Çin’in Sichuan ve Yunnan eyaletlerindeki yağışlı mevsimde, her yıl muazzam miktarlarda yenilenebilir hidro enerji israf ediliyor. Bu alanlarda üretim kapasitesi yerel talebi büyük ölçüde geride bırakıyor. Pil teknolojisi, kırsal bölgelerden enerji depolamayı ve ihtiyacı olan şehir merkezlerine taşımayı değerli kılacak kadar gelişmiş değil. Bu bölgeler büyük olasılıkla gezegendeki en büyük tek enerji kaynağını temsil ediyor. Bu sebeple adı geçen eyaletlerin Çin’deki madenciliğin kalbi olması, kurak mevsimlerde bile küresel Bitcoin madenciliğinin neredeyse %50’sinden sorumlu olması tesadüf değil.

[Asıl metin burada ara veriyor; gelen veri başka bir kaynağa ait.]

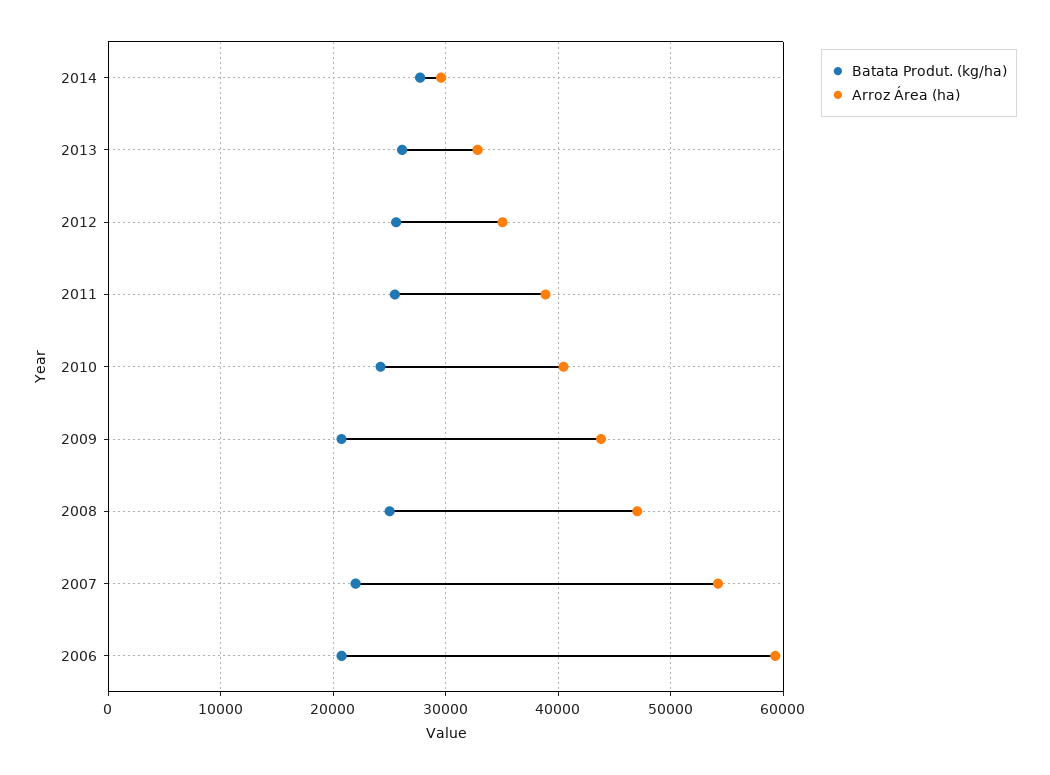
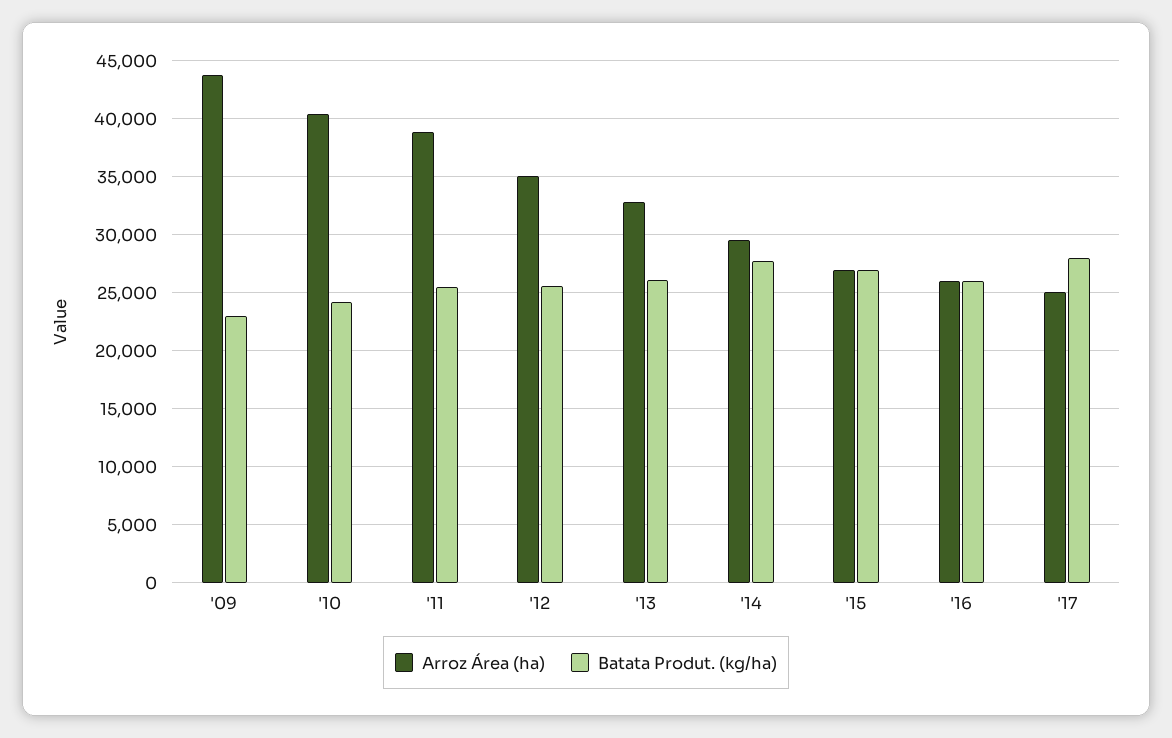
Batata Produt. (kg/ha), 2009: 21000 -> 23000
Batata Produt. (kg/ha), 2008: 25000 -> none
Arroz Área (ha), 2008: 47000 -> none
Batata Produt. (kg/ha), 2007: 22000 -> none
Arroz Área (ha), 2007: 54000 -> none
Batata Produt. (kg/ha), 2006: 21000 -> none
Arroz Área (ha), 2006: 59000 -> none
Arroz Área (ha), '15: none -> 27000
Batata Produt. (kg/ha), '15: none -> 27000
Arroz Área (ha), '16: none -> 26000
Batata Produt. (kg/ha), '16: none -> 26000
Arroz Área (ha), '17: none -> 25000
Batata Produt. (kg/ha), '17: none -> 28000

Karbon nötr madenciliği için umut vadeden bir başka yol da alevli doğal gaz yöntemi. Günümüzde petrol çıkarma süreci, bir yan ürün olarak önemli miktarda doğal gazı açığa çıkarıyor ve bu enerji çevreyi şebekeye aktarmadan kirletiyor. Uzak petrol madenlerinin konumuyla sınırlı olduğundan çoğu geleneksel uygulama tarihsel olarak bu enerjiyi etkin bir şekilde kullanamamış. Ancak Kuzey Dakota’dan Sibirya’ya kadar olan Bitcoin madencileri, aksi halde boşa harcanan bu kaynağı paraya çevirme fırsatını yakaladı. Bazı şirketler gazı daha kontrollü bir şekilde yakarak emisyonları daha da azaltmanın yollarını araştırıyor. Tabii ki bu yöntem bugünün Bitcoin madenciliği arenasında hala sağlam bir yer edinebilmiş değil ancak araştırmalar, tüm Bitcoin ağını çalıştırmak için yalnızca ABD ve Kanada’da yeterli miktarda alevlenmiş doğal gaz olduğunu ortaya koyuyor.

Bazı araştırmalar, Bitcoin ile doğal gazın paraya çevrilmesinin emisyonlar yarattığını ortaya koyuyor.  Bu uygulamanın fosil yakıt endüstrisine sübvansiyon görevi gördüğünü ve enerji şirketlerinin yapabileceklerinden daha fazla yatırım yapmaya teşvik ettiğini savunuyor. Ancak Bitcoin madencilerinden elde edilen gelir, fosil yakıtlara dayanan diğer endüstrilerden gelen talebe kıyasla az kalıyor. Petrolün öngörülebilir gelecekte çıkarıldığı ve çıkarılmaya devam edileceği gerçeği göz önüne alındığında, sürecin doğal bir yan ürününü kullanmak ve hatta potansiyel olarak çevresel etkisini azaltmak net bir pozitif bir yaklaşım olabilir.

3. Madencilik, bitcoin kullanmaktan çok daha fazla enerji tüketiyor

Enerjinin nasıl üretildiği denklemin önemli bir parçası. Ancak kavram yanılgılarının yaygın olduğu bir diğer alan, Bitcoin’in gerçekte nasıl enerji tükettiği ve bunun zaman içinde nasıl değişeceği konusu. 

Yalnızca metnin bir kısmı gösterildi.